Kleine Klassikwanderung 43: Budget-Priced-Sets im Quartett von Warner Classics

Geschrieben von:
Michael Boldhaus
Veröffentlicht am:
6. Dezember 2008
Abgelegt unter:
Special

Kleine Klassikwanderung 43: Budget-Priced-Sets im Quartett von Warner Classics

Warner Classics wertet nun ebenfalls sein Archiv älterer Klassikaufnahmen aus. In diesem Artikel stehen bevorzugt Wiederveröffentlichungen des russischen Olympia- und Melodia-Repertoires auf dem Programm. Jedes der Box-Sets enthält die CDs in Platz sparenden Papptaschen in einer recht stabilen Pappbox. Ebenfalls findet sich darin ein kleines Begleitheft mit ersten Informationen zur enthaltenen Musik.

König Kunde erhält hierbei nicht nur die Möglichkeit der klingenden Begegnung mit wichtiger, primär russischer Musik, in erster Linie des 20. Jahrhunderts. Die drei mit großen russischen Interpretennamen firmierenden Sets sind darüber hinaus nicht zuletzt Werkschauen, gewidmet jeweils einem bedeutenden russischen Dirigenten.

Mstislaw Rostropowitsch dirigiert Sergej Prokofjews Sinfonien

Der Ende April 2007 nach einem erfüllten Leben als 80-Jähriger verstorbene Mstislaw Rostropowitsch gilt nicht nur als einer der ganz großen Cellisten des 20. Jahrhunderts. Er hat sich auch als Dirigent einen Namen gemacht und wird überhaupt zu den bedeutendsten Persönlichkeiten in der Musikgeschichte des 20. Jahrhunderts gezählt. Alfred Schnittke sah in ihm „eine der wenigen richtungweisenden Gestalten der musikalischen Gegenwart“.

Die in der noch jungen CD-Ära, in den Jahren 1985-1987, entstandenen Einspielungen der sieben Sinfonien seines Landsmannes, Lehrers, Freundes und Weggefährten Sergej Prokofjew (1891-1953) sind dabei besonders zu begrüßen. Neben der Sinfonie Nr. 1, mit dem Beinamen „Symphonie Classique“, zählt das charmante Märchen für Musik und Erzähler „Peter und der Wolf“ zum Geläufigsten des Komponisten. Miklós Rózsa ließ sich davon übrigens zur Konzertsaalbearbeitung seiner Musik zu Alexander Kordas Film The Jungle Book • Das Dschungelbuch (1942) inspirieren: erschienen 1942 bei RCA als erste kommerziell veröffentlichte Filmmusik auf Schallplatte, mit „Elephant Boy“ Sabu als Erzähler.

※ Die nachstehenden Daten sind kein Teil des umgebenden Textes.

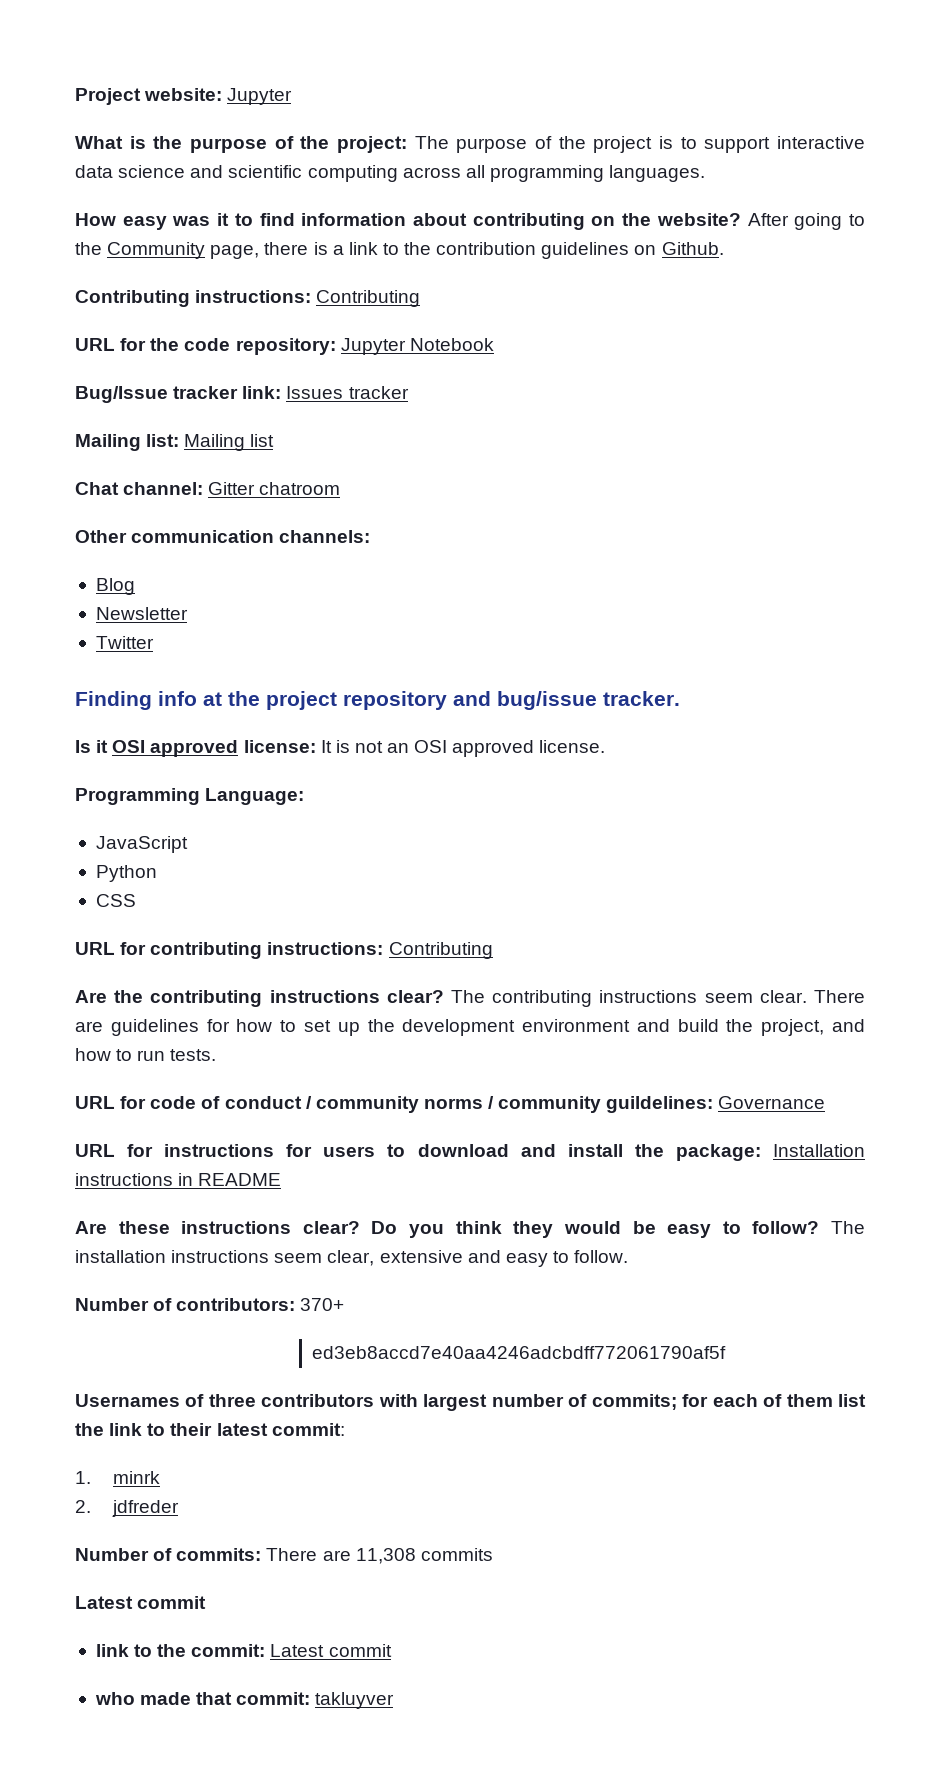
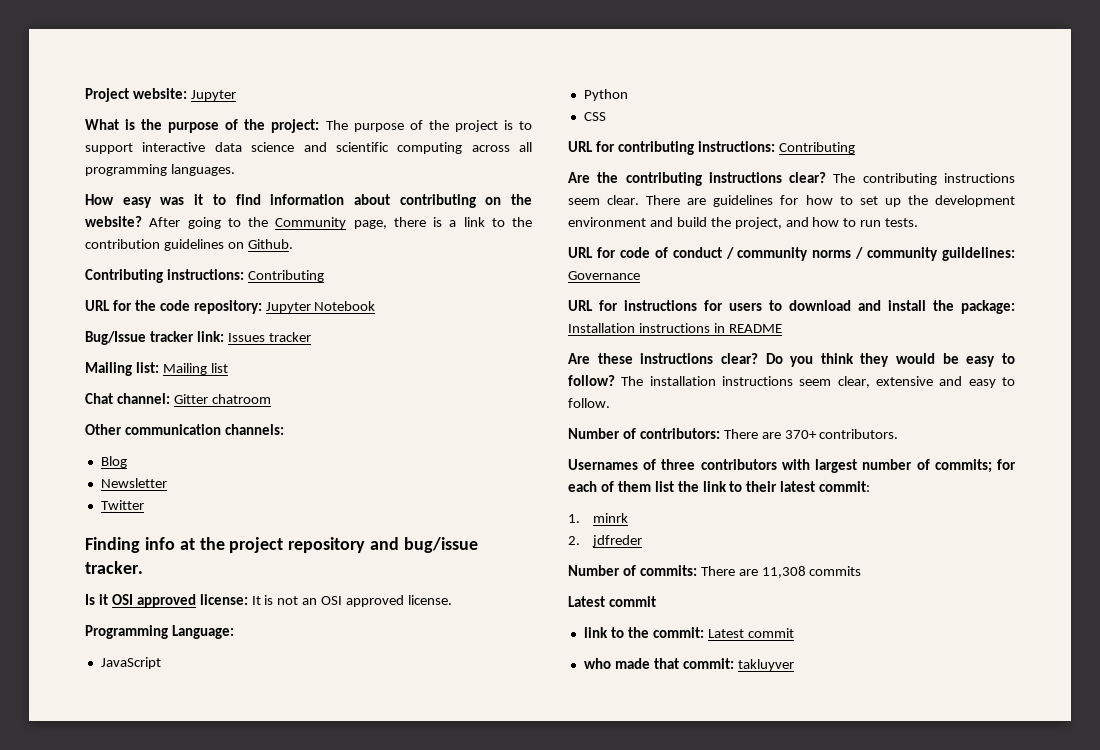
(296, 1304) none -> [723,429,781,439] There are
[312,1346,726,1359] // ed3eb8accd7e40aa4246adcbdff772061790af5f -> [819,429,899,439] contributors.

Aber ebenso die auf die reizend neoklassizistische „Symphonie Classique“ folgenden sechs Sinfonien Prokofjews sind auch, aber nicht ausschließlich für den Filmmusikfreund entdeckenswert. Auf den ersten Hörblick relativ sperrig erscheint die „aus Stahl und Eisen gestanzte“ Zweite, ein recht typisches Produkt der noch jungen Sowjetunion in den brüllenden zwanziger Jahren. Demgegenüber deutlich gemäßigter geben sich die dritte und die in zwei deutlich unterschiedlichen Versionen enthaltene vierte Sinfonie. Neben kühnen Einfällen finden sich in beiden Werken auch klare romantische Bezüge. In der dritten Sinfonie verwendet der Komponist Material seiner Oper „Der feurige Engel“ und in der vierten aus dem Ballett „Der verlorene Sohn“. Auch in der im Herbst 1947 uraufgeführten sechsten Sinfonie steht Lyrisches neben Herbem, wirkt in letzterem wohl der erst zwei Jahre zuvor zu Ende gegangene Zweite Weltkrieg nach.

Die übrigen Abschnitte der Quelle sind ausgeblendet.